StatAnalysis: IODAv1

model_applications/data_assimilation/StatAnalysis_fcstHAFS_obsPrepBufr_JEDI_IODA_interface.conf

Scientific Objective

This use case demonstrates the Stat-Analysis tool and ingestion of HofX netCDF files that have been output from the Joint Effort for Data assimilation Integration (JEDI) data assimilation system. JEDI uses “IODA” formatted files, which are netCDF files with certain requirements of variables and naming conventions. These files hold observations to be assimilated into forecasts, in this case the FV3-based Hurricane Analysis and Forecast System (HAFS). HAFS performs tc initialization by using synthetic observations of conventional variables to relocate a tropical cyclone as informed by a vortex tracker, in this case Tropical Storm Dorian.

In this case 100224 observations from 2019082418 are used. These were converted from perpbufr files via a fortran ioda-converter provided by the Joint Center for Satellite Data Assimilation, which oversees the development of JEDI. The variables used are t, q, u, and v.

The first component of JEDI to be incorporated into operational systems will be the Unified Forward Operator (UFO) to replace the GSI observer in global EnKF forecasts. UFO is a component of HofX, which maps the background forecast to observation space to form O minus B pairs. The HofX application of JEDI takes the input IODA files and adds an additional variable, <variable_name>@hofx that is to be paired with <variable_name>@ObsValue. These HofX files are used as input to form Matched Pair (MPR) formatted lists via Python embedding. In this case, Stat-Analysis then performs a filter job and outputs the filtered MPR formatted columns in an ascii file.

Datasets

Data source: JEDI HofX output files in IODA format
Location: All of the input data required for this use case can be found in the met_test sample data tarball. Click here to the METplus releases page and download sample data for the appropriate release: https://github.com/dtcenter/METplus/releases
The tarball should be unpacked into the directory that you will set the value of INPUT_BASE. See Running METplus section for more information.

METplus Components

This use case utilizes the METplus StatAnalysis wrapper to search for files that are valid for the given case and generate a command to run the MET tool stat_analysis.

METplus Workflow

StatAnalysis is the only tool called in this example.
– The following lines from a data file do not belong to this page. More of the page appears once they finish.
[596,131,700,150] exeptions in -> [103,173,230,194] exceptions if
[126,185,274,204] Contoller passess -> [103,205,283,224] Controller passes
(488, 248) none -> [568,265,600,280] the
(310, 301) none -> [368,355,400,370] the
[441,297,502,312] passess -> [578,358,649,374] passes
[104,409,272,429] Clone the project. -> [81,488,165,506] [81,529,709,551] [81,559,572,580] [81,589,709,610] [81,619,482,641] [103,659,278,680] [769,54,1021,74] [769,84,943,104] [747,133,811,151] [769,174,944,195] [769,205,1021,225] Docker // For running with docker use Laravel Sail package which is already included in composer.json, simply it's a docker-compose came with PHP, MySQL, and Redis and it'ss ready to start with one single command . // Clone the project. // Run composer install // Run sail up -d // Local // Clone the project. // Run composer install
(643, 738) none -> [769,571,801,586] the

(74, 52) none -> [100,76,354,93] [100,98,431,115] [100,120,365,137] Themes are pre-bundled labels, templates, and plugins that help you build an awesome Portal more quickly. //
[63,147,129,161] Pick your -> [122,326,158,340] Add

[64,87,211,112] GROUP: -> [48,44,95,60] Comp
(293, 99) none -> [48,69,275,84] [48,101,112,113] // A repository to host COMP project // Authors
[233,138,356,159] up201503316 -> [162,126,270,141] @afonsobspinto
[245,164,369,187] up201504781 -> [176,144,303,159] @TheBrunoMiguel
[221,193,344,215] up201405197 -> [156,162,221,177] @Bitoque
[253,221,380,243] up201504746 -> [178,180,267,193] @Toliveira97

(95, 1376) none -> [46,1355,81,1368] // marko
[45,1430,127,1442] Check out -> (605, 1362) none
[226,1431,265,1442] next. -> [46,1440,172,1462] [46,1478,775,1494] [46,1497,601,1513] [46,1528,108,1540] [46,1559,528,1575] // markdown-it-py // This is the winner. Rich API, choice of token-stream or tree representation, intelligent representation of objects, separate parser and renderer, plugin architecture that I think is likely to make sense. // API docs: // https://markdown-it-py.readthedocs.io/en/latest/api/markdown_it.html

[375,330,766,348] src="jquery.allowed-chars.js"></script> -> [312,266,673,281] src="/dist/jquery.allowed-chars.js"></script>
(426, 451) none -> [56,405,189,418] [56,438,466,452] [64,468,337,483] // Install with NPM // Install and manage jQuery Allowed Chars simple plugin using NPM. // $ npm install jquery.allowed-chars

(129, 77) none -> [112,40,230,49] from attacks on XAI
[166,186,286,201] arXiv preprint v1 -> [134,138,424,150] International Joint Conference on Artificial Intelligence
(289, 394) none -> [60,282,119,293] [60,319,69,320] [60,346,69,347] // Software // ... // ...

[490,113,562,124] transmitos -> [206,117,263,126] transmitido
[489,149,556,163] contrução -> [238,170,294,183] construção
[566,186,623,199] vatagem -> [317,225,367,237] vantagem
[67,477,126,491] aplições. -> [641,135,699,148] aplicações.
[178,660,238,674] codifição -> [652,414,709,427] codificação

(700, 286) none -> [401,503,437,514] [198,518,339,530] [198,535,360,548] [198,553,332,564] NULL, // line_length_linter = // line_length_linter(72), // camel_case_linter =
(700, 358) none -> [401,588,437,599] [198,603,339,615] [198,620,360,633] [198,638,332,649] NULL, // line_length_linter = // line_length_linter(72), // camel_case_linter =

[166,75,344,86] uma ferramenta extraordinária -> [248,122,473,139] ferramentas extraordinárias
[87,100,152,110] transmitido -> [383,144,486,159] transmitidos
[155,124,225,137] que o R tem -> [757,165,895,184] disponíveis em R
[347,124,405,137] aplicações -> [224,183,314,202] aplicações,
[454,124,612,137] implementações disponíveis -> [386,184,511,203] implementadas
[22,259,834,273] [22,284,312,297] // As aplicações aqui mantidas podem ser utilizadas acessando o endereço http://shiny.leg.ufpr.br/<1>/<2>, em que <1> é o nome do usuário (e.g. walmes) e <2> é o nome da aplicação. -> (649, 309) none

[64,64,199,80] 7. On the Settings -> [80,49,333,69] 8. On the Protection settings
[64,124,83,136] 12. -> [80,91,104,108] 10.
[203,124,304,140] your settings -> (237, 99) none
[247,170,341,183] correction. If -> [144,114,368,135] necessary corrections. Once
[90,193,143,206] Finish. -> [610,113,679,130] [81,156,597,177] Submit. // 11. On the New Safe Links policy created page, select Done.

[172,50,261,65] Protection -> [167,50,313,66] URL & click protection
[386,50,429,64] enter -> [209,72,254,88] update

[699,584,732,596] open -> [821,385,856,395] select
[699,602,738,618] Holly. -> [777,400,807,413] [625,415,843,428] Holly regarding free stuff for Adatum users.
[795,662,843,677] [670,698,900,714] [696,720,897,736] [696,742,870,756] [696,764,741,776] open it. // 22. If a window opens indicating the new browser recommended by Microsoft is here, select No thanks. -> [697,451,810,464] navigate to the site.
It processes the following run times:

Valid: 2019-08-24_18Z
Forecast lead: 6 hour

METplus Configuration

METplus first loads all of the configuration files found in parm/metplus_config, then it loads any configuration files passed to METplus via the command line with the -c option, i.e. -c parm/use_cases/model_applications/data_assimilation/StatAnalysis_fcstHAFS_obsPrepBufr_JEDI_IODA_interface.conf

[config]

# Documentation for this use case can be found at
# https://metplus.readthedocs.io/en/latest/generated/model_applications/data_assimilation/StatAnalysis_fcstHAFS_obsPrepBufr_JEDI_IODA_interface.html

# For additional information, please see the METplus Users Guide.
# https://metplus.readthedocs.io/en/latest/Users_Guide

###
# Processes to run
# https://metplus.readthedocs.io/en/latest/Users_Guide/systemconfiguration.html#process-list
###

PROCESS_LIST = StatAnalysis


###
# Time Info
# LOOP_BY options are INIT, VALID, RETRO, and REALTIME
# If set to INIT or RETRO:
#   INIT_TIME_FMT, INIT_BEG, INIT_END, and INIT_INCREMENT must also be set
# If set to VALID or REALTIME:
#   VALID_TIME_FMT, VALID_BEG, VALID_END, and VALID_INCREMENT must also be set
# LEAD_SEQ is the list of forecast leads to process
# https://metplus.readthedocs.io/en/latest/Users_Guide/systemconfiguration.html#timing-control
###

LOOP_BY = VALID

VALID_TIME_FMT = %Y%m%d%H
VALID_BEG=2005080700
VALID_END=2005080700
VALID_INCREMENT = 12H

LEAD_SEQ = 0


###
# File I/O
# https://metplus.readthedocs.io/en/latest/Users_Guide/systemconfiguration.html#directory-and-filename-template-info
###

MODEL1_STAT_ANALYSIS_LOOKIN_DIR = python {PARM_BASE}/use_cases/model_applications/data_assimilation/StatAnalysis_fcstHAFS_obsPrepBufr_JEDI_IODA_interface/read_ioda_mpr.py {INPUT_BASE}/model_applications/data_assimilation/hofx_dir

STAT_ANALYSIS_OUTPUT_DIR = {OUTPUT_BASE}/model_applications/data_assimilation/StatAnalysis_HofX

MODEL1_STAT_ANALYSIS_DUMP_ROW_TEMPLATE = dump.out


###
# StatAnalysis Settings
# https://metplus.readthedocs.io/en/latest/Users_Guide/wrappers.html#statanalysis
###

MODEL1 = NA
MODEL1_OBTYPE = NA

STAT_ANALYSIS_JOB_NAME = filter
STAT_ANALYSIS_JOB_ARGS = -out_line_type CNT -dump_row [dump_row_file] -line_type MPR

MODEL_LIST =
DESC_LIST =
FCST_LEAD_LIST =
OBS_LEAD_LIST =
FCST_VALID_HOUR_LIST = 
FCST_INIT_HOUR_LIST =
OBS_VALID_HOUR_LIST =
OBS_INIT_HOUR_LIST =
FCST_VAR_LIST =
OBS_VAR_LIST =
FCST_UNITS_LIST =
OBS_UNITS_LIST =
FCST_LEVEL_LIST =
OBS_LEVEL_LIST =
VX_MASK_LIST =
INTERP_MTHD_LIST =
INTERP_PNTS_LIST =
FCST_THRESH_LIST =
OBS_THRESH_LIST =
COV_THRESH_LIST =
ALPHA_LIST =
LINE_TYPE_LIST =

GROUP_LIST_ITEMS =
LOOP_LIST_ITEMS = MODEL_LIST

MET Configuration

METplus sets environment variables based on user settings in the METplus configuration file. See How METplus controls MET config file settings for more details.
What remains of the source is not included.